##### Exercise data #####
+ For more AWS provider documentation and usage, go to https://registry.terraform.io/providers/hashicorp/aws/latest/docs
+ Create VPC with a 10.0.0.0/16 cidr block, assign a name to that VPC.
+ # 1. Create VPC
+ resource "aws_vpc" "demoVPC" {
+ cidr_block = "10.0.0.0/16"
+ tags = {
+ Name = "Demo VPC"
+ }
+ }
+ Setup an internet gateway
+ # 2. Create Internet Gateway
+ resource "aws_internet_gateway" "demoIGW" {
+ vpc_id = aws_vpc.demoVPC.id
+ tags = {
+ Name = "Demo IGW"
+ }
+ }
#####
##### Exercise data #####
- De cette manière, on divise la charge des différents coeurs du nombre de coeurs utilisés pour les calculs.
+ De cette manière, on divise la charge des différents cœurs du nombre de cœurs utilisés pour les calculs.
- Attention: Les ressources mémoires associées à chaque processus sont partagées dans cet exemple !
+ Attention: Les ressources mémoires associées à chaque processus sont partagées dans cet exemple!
#####
## Aim of the task
Take from the listing every line in which the word "charge" appears.

## Answer box
- De cette manière, on divise la charge des différents coeurs du nombre de coeurs utilisés pour les calculs.
+ De cette manière, on divise la charge des différents cœurs du nombre de cœurs utilisés pour les calculs.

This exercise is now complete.